I glanced at Kathy and Derek two cars behind the Mustang.

Their body language spoke volumes.

Continued … The Exciting Conclusion (once again) of The Kathy and Derek Chronicle

The Kathy and Derek Chronicle: “There’s A Penis On That Sign Can’t You See It?”

Once again, I turned to look at the yard sign.  But, I couldn’t take my eyes off of Scooter Guy who was attempting to mount and drive the scooter away from where he had fallen. 

 One wheel of the scooter rested on the black top of the street where I waited at the Stop sign.  The other was on the shoulder of the busy cross street I had been waiting to cross over.  

If things continued the way they were going, Scooter Guy would soon be driving on the shoulder of the busy street against traffic!

(Across the street, a wide gray concrete bike path watched Scooter Guy with cold indifference all the while thinking, ‘’Jeeze, what a dumb ass.”)

When I finally DID look at the yard sign all thoughts of Scooter Guy disappeared. 

The penis inserted between the A and D seemed to have grown much larger and more prominent than before!  I asked myself,  why in God’s name would ANYBODY insert a penis between the R and D of a  yard sale sign in the first place?

I turned my head to look back at Derek.  I peered into his eyes.  Pointing at the sign I hollered, “There’s a penis on that sign!  Can’t you see it!”
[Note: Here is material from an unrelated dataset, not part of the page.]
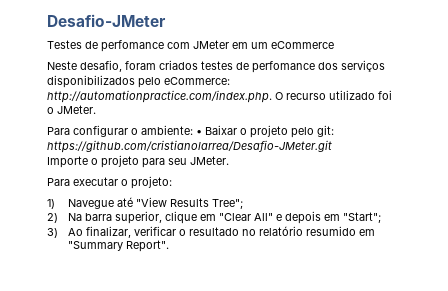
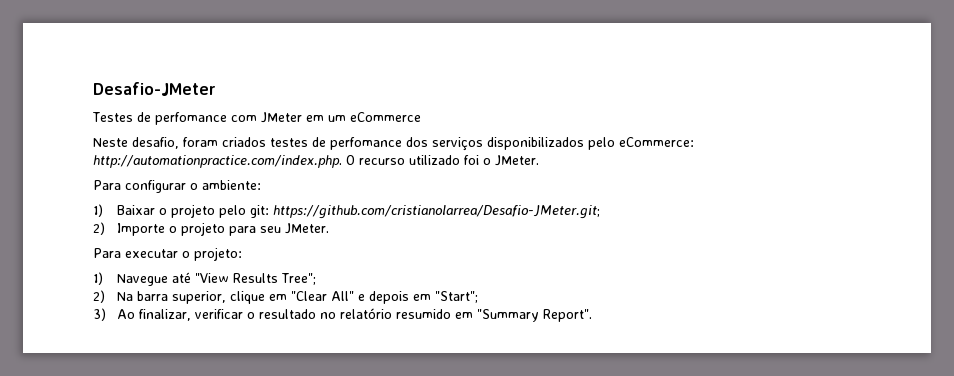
[196,130,202,135] • -> [93,204,103,217] // 1)
[47,140,332,153] https://github.com/cristianolarrea/Desafio-JMeter.git // -> [272,205,600,219] [93,222,105,235] https://github.com/cristianolarrea/Desafio-JMeter.git; // 2)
Not much had changed since Derek had given me the big bear hug.  His eyes were still squinting.  His lips were still stretched into a wide grin with his teeth  showing.  In addition now, his head and shoulders were bouncing up and down and up and down from laughing, which gave his face a kind of blurred image.

Suddenly he turned away.   An instant later all I saw was the back of his flannel shirt receding, getting smaller as he rushed toward the passenger side of his car.

continued …

 

The Kathy and Derek Chronicle III: The Penis In ‘Yard Sale’ Seems To Be Getting Larger!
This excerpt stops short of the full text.